After recording an average revenue growth of 6.3 per cent for three consecutive quarters, corporate earnings for key sectors will likely dip to 4 per cent for the October-December period of 2016-17, owing to the Government’s demonetisation drive, said a Crisil report. Moreover, the impact of note ban, announced on November 8, will continue into the fourth quarter (January- March) of the current fiscal, it said.
“However, the pace of growth in the fourth quarter would still recover to 5-7 per cent.
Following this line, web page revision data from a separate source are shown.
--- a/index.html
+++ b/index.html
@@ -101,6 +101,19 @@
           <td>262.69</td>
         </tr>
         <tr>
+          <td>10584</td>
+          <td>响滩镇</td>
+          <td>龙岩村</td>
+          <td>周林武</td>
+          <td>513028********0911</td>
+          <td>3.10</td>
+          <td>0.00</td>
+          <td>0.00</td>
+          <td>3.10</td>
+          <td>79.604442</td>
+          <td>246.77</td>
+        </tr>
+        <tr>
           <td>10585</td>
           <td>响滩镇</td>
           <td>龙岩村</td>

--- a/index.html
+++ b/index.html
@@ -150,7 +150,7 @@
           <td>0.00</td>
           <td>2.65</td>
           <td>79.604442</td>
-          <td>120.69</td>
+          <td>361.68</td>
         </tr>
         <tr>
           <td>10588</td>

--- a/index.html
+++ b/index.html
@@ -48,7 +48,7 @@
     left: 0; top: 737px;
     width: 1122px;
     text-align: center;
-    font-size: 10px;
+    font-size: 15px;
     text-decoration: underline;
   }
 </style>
For the third quarter ended December 31, corporate topline growth is seen declining to 4.1 per cent on-year because of demonetisation,” it added.
As per the rating agency, revenue growth had picked up to an average 6.3 per cent in the preceding three quarters from around 1.7 per cent seen in the four quarters prior to that.
The analysis excluding banking, financial services and insurance (BFSI) and oil companies took into account expected results of 390 companies, which account for estimated 64 per cent of the market capitalisation of the National Stock Exchange (NSE) listed companies.
As consumer spending on discretionary items have dried up due to the currency swap exercise, Crisil said consumer- linked sectors like FMCG, housing, retail, telecom services and textiles are likely to see de-growth in Q3 of 2016-17.
“Despite a favourable monsoon and lower borrowing costs, we expect key consumption-driven sectors such as automobiles, telecom services and FMCG to record the slowest growth in two years,” Crisil Research senior director Prasad Koparkar said.
“On the other hand, steel product companies are expected to report a robust 25 per cent growth, primarily led by 18 per cent higher realisations helped by government support and robust export growth,” Koparkar added.
He noted that revenue growth of IT services companies has been gradually declining over the last couple of quarters.
“In the third quarter 2016-17, rupee revenue of IT services industry is projected to grow at a slower pace of 7 per cent on-year.”
Besides, gross revenue of the telecom services industry is expected to fall 11 per cent on-year on account of Reliance Jio’s entry and the decommissioning of high value notes.
The impact of Jio’s entry on revenue is expected to be more visible in urban areas, while demonetisation will have the maximum impact in rural regions, the report said.